PolicyBrief
H.R. 3282
119th CongressMay 8th 2025
Preventing Antisemitic Harassment on Campus Act of 2025
IN COMMITTEE

This Act amends federal civil rights law to explicitly prohibit antisemitic harassment in federally funded educational institutions and establishes escalating financial penalties for repeated violations.

Randall "Randy" Fine
R

Randall "Randy" Fine

Representative

FL-6

LEGISLATION

Campus Harassment Bill Sets Escalating Fines for Schools That Ignore Antisemitism, Adds Religion to Civil Rights Law

The Preventing Antisemitic Harassment on Campus Act of 2025 is fundamentally about two things: expanding civil rights protections and establishing serious financial muscle to enforce them on college campuses. This bill amends Title VI of the Civil Rights Act of 1964, which governs federally funded programs, to explicitly include religion as a protected category alongside race and national origin. This means that if a university or any program receives federal cash, they generally can’t discriminate based on religion anymore. For students and faculty, this is a clear federal mandate protecting religious identity.

The New Standard for Campus Harassment

For anyone on a college campus, the bill clarifies what constitutes actionable discrimination. It states that discrimination now includes a school being “deliberately indifferent” to harassment that is “severe, widespread, and obviously offensive”—conduct so bad it effectively blocks a student from getting equal access to education. Think of it this way: if the harassment is so pervasive that a student feels they can’t safely attend class or use campus resources, and the administration ignores it, that’s now explicitly defined as discrimination under this law. The bill makes it U.S. policy to fight antisemitism under Title VI with the same rigor as any other form of discrimination, defining it as hatred directed at Jewish people, their property, or institutions.

Escalating Fines: Hitting Schools Where It Hurts

This is where the rubber meets the road for university budgets. The bill introduces mandatory, escalating fines for federally funded programs found to have repeat violations of antisemitic discrimination within a five-year period. A second violation triggers a fine of at least 10% of that specific program’s annual federal funding, continuing every year the violation persists. A third violation? That fine jumps to at least 33% of the program’s funding. To put that in perspective, if a university’s engineering program gets $10 million in federal grants, a third strike could cost them over $3 million annually until they fix the problem.

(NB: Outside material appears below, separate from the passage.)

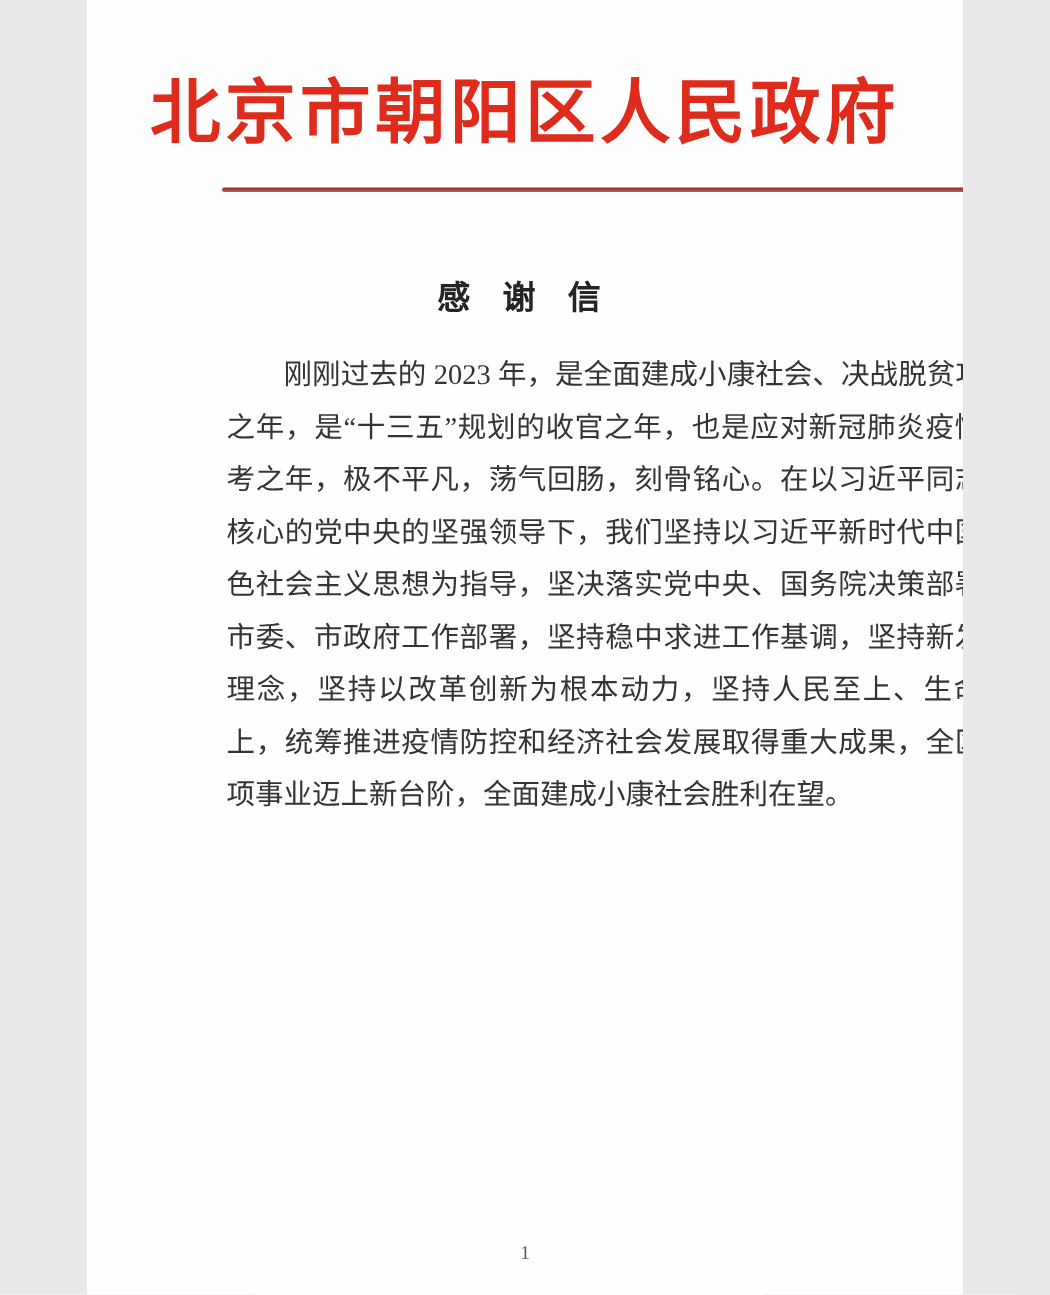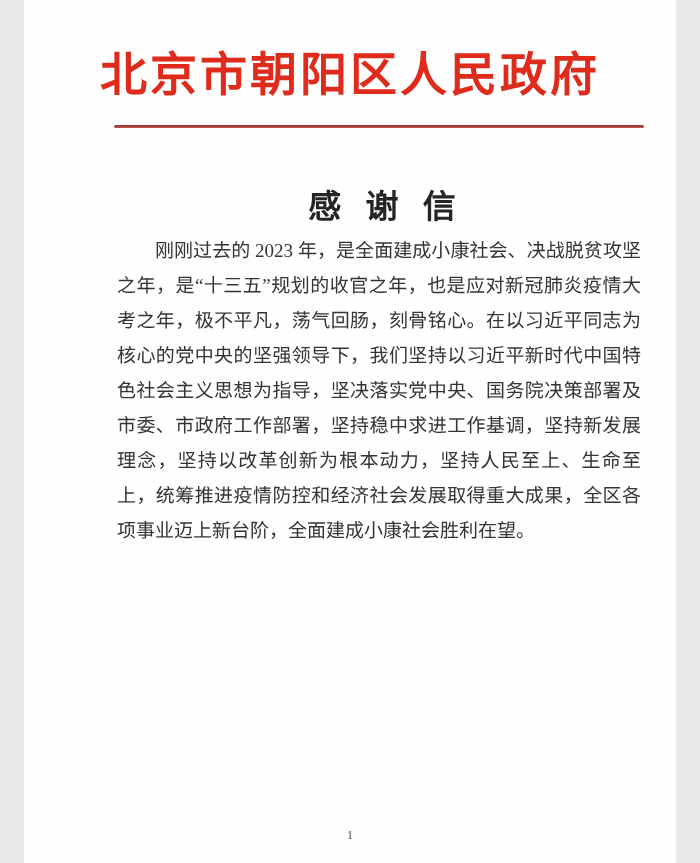"北京市朝阳区人民政府" .page { width: 652px -> 584px }
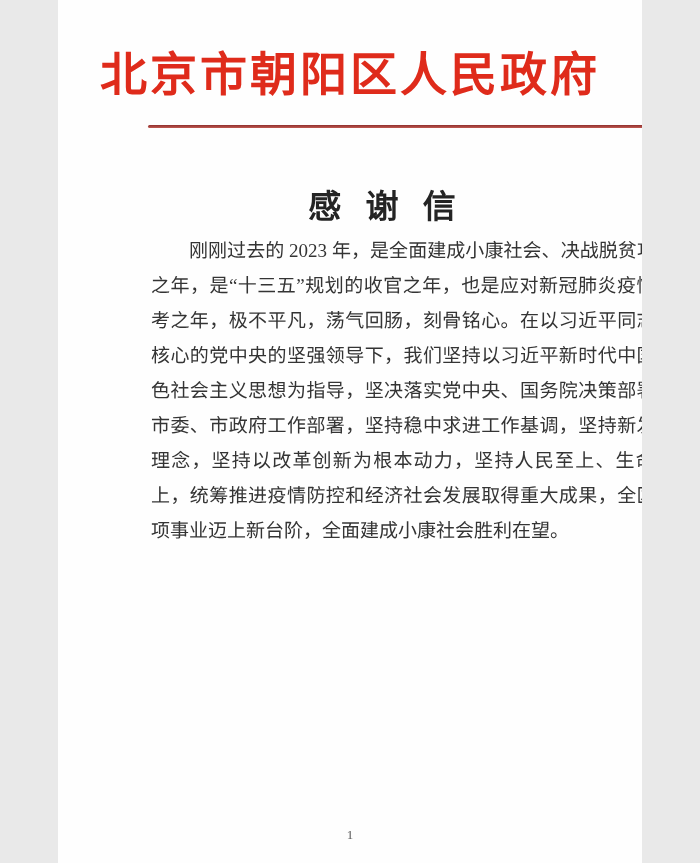"感 谢 信" .doc-title { font-size: 33px -> 22px; padding-left: 36px -> none }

This is a massive financial deterrent designed to force immediate administrative action, not just a slap on the wrist.

The Religious Exemption Carve-Out

Here’s the detail that requires a closer look: while the bill expands anti-discrimination protections to include religion, it includes a significant exception. Programs or activities that are run by, connected to, or controlled by a religious organization are exempt from the rule against discriminating based on religion. This means a federally funded religious student group or a religious university program can still make decisions based on religious criteria, even while receiving federal money. This carve-out is intended to protect religious freedom, but critics often worry that such broad exemptions can be used to justify discrimination against other protected groups (like LGBTQ+ individuals) under the guise of religious adherence, even in a program receiving taxpayer funds.

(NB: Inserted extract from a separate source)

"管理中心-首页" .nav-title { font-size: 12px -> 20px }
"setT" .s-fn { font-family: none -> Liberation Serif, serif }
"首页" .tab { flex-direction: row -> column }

Broader Anti-Discrimination Checks

Section 4 introduces a fascinating requirement for federal agencies and courts. When investigating a Title VI complaint (say, about racial discrimination), they must now also look at how well the entity has handled discrimination based on other protected grounds (like sex or disability). They must also check how the entity has treated other groups based on the same reason being investigated. This means a school being investigated for antisemitism might also have its history of handling other forms of religious discrimination examined. The intent is to encourage a holistic approach to civil rights compliance, ensuring that institutions aren't just cleaning up one area while neglecting others.